Change detection data:
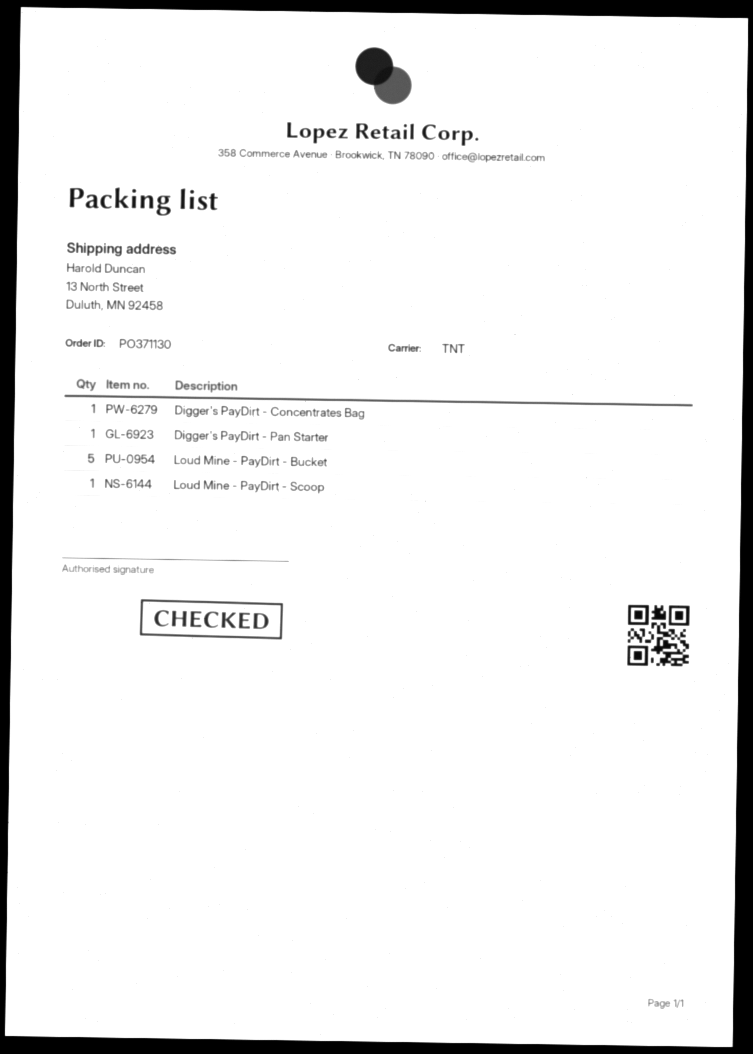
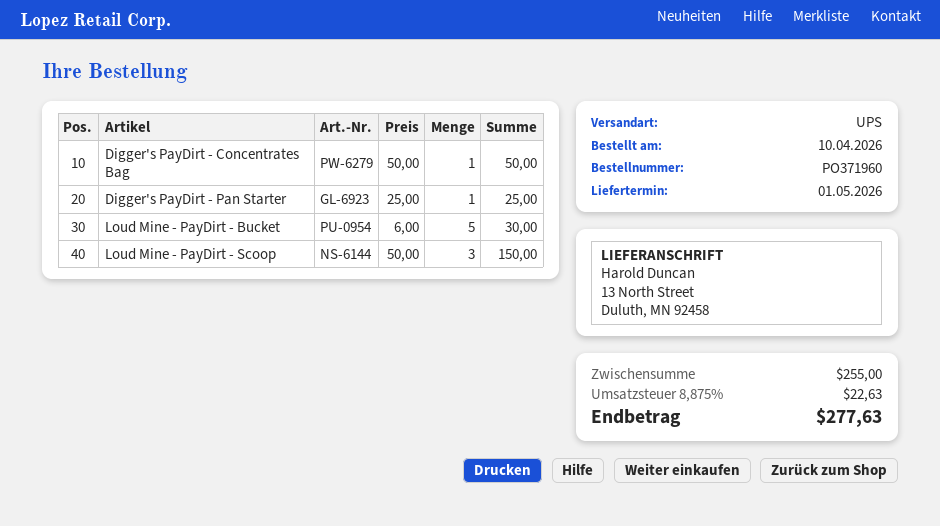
order number: PO371130 -> PO371960
shipping method: TNT -> UPS
Loud Mine - PayDirt - Scoop: 1 -> 3

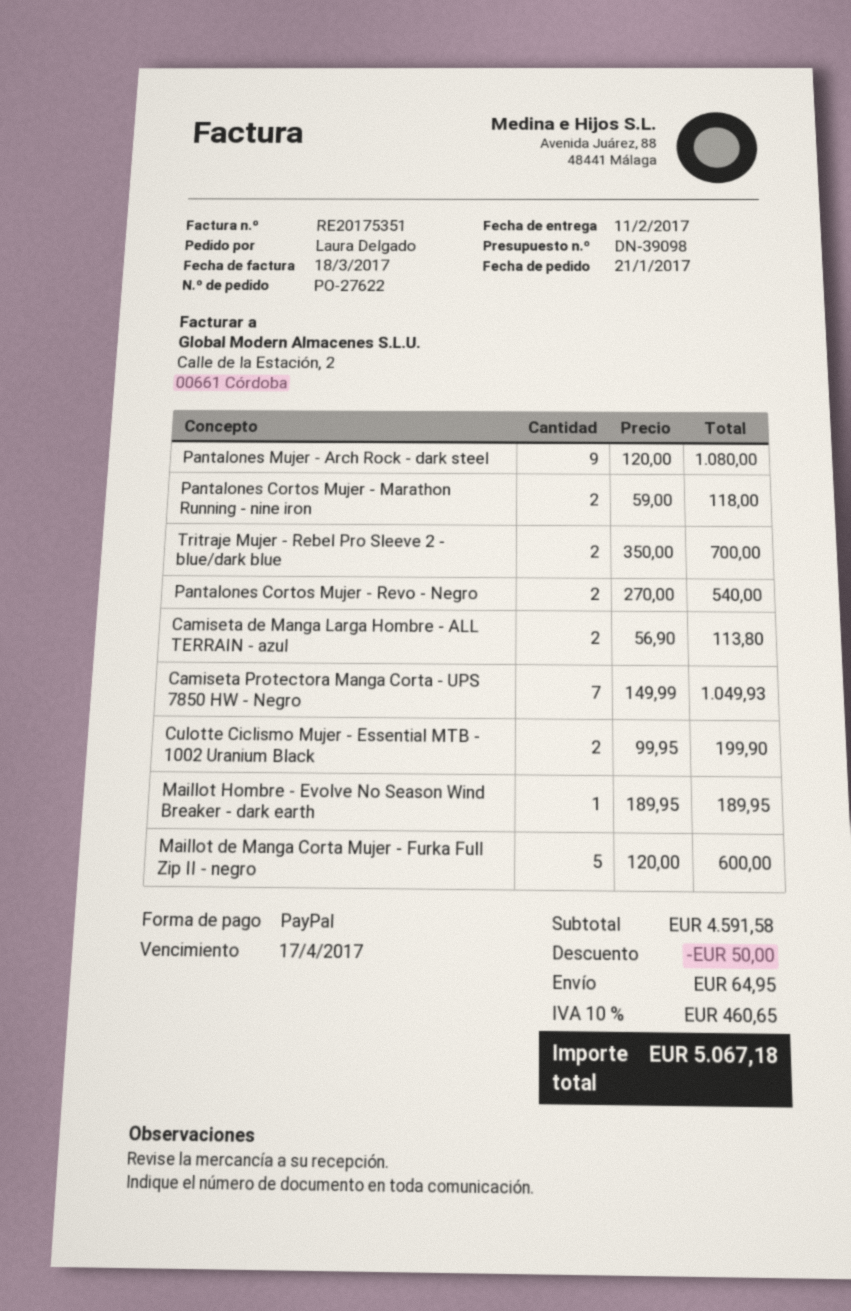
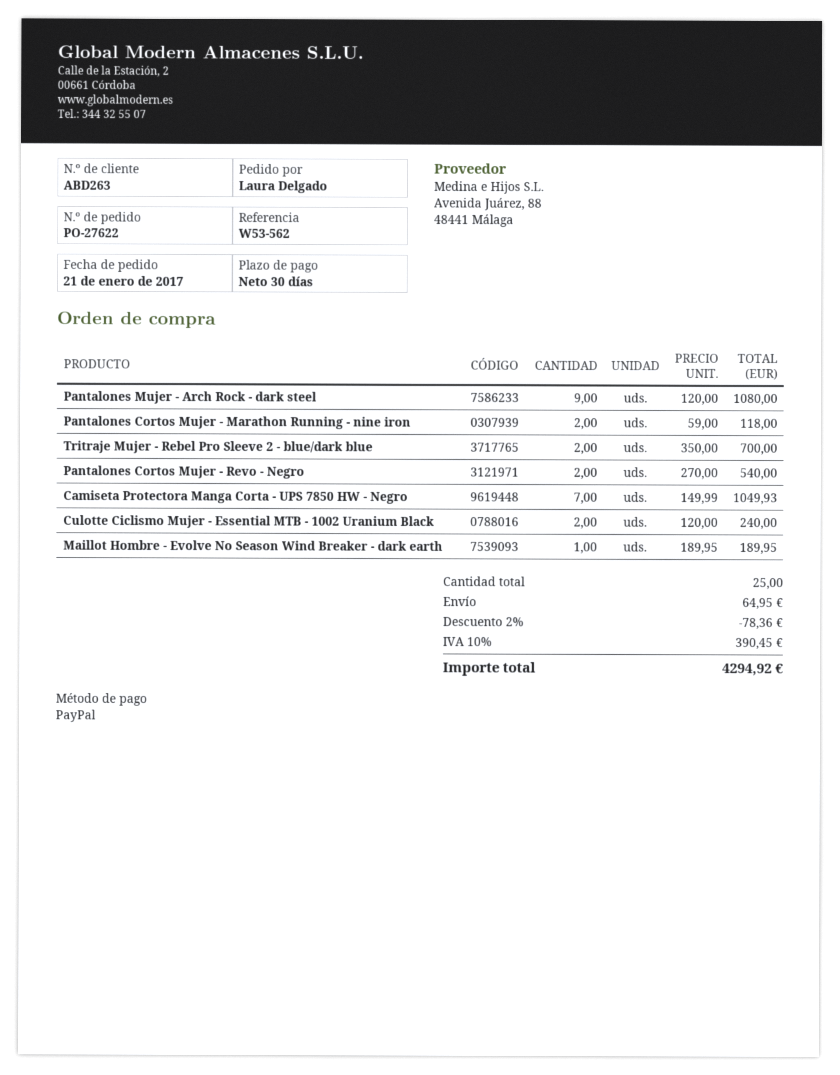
Camiseta de Manga Larga Hombre - ALL TERRAIN - azul: 2 x 56.90 = 113.80 -> none
Culotte Ciclismo Mujer - Essential MTB - 1002 Uranium Black: 2 x 99.95 = 199.90 -> 2 x 120.00 = 240.00
Maillot de Manga Corta Mujer - Furka Full Zip II - negro: 5 x 120.00 = 600.00 -> none
discount: 50.00 -> 78.36
tax: 10% = 460.65 -> 10% = 390.45
total: 5067.18 -> 4294.92

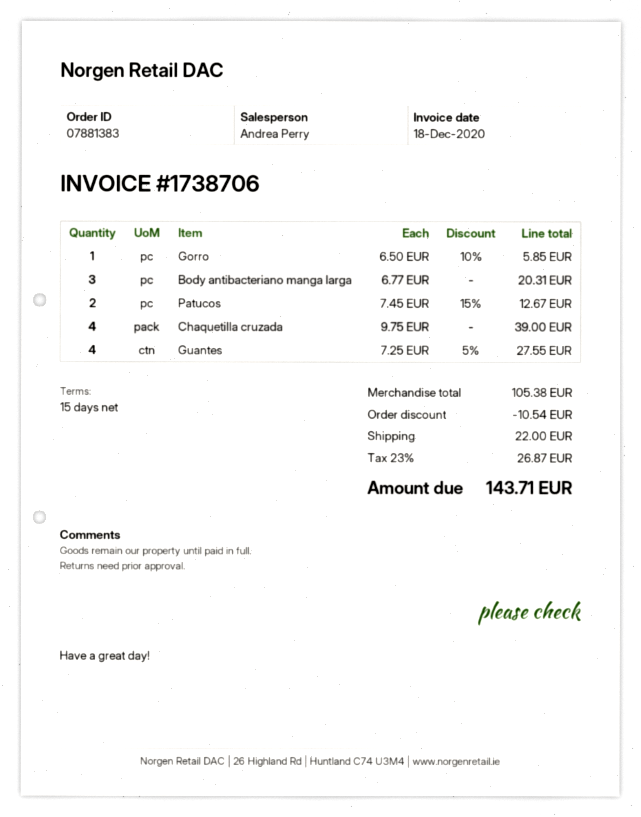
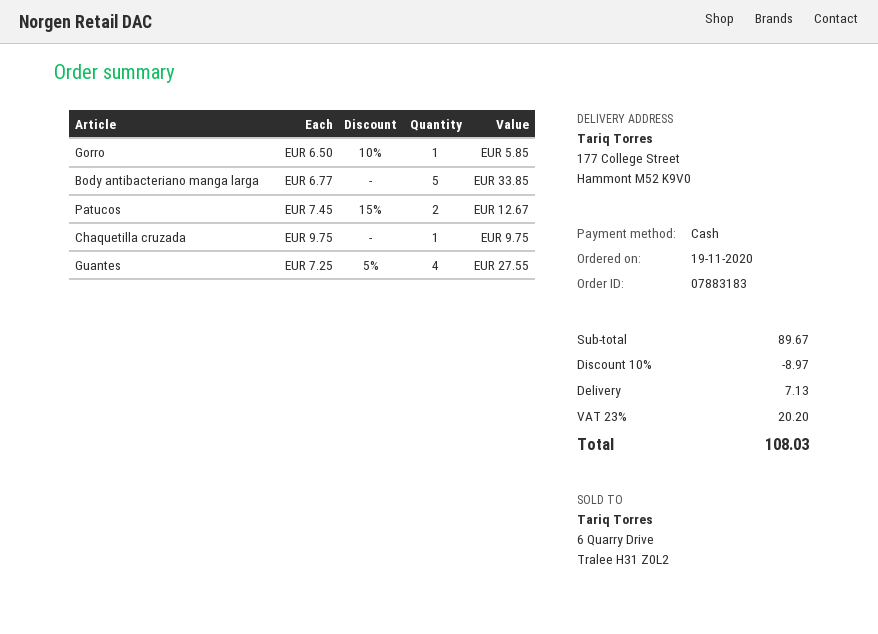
order number: 07881383 -> 07883183
Body antibacteriano manga larga: 3 x 6.77 = 20.31 -> 5 x 6.77 = 33.85
Chaquetilla cruzada: 4 x 9.75 = 39.00 -> 1 x 9.75 = 9.75
subtotal: 105.38 -> 89.67
discount: 10.54 -> 8.97
shipping: 22.00 -> 7.13
tax: 23% = 26.87 -> 23% = 20.20
total: 143.71 -> 108.03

▶ _AIM OF THE EXERCISE_: Set down every line of the entries above again, exactly as written, but not the pictures.

▶ _SOLUTION TO THIS PROBLEM_:
order number: PO371130 -> PO371960
shipping method: TNT -> UPS
Loud Mine - PayDirt - Scoop: 1 -> 3

Camiseta de Manga Larga Hombre - ALL TERRAIN - azul: 2 x 56.90 = 113.80 -> none
Culotte Ciclismo Mujer - Essential MTB - 1002 Uranium Black: 2 x 99.95 = 199.90 -> 2 x 120.00 = 240.00
Maillot de Manga Corta Mujer - Furka Full Zip II - negro: 5 x 120.00 = 600.00 -> none
discount: 50.00 -> 78.36
tax: 10% = 460.65 -> 10% = 390.45
total: 5067.18 -> 4294.92

order number: 07881383 -> 07883183
Body antibacteriano manga larga: 3 x 6.77 = 20.31 -> 5 x 6.77 = 33.85
Chaquetilla cruzada: 4 x 9.75 = 39.00 -> 1 x 9.75 = 9.75
subtotal: 105.38 -> 89.67
discount: 10.54 -> 8.97
shipping: 22.00 -> 7.13
tax: 23% = 26.87 -> 23% = 20.20
total: 143.71 -> 108.03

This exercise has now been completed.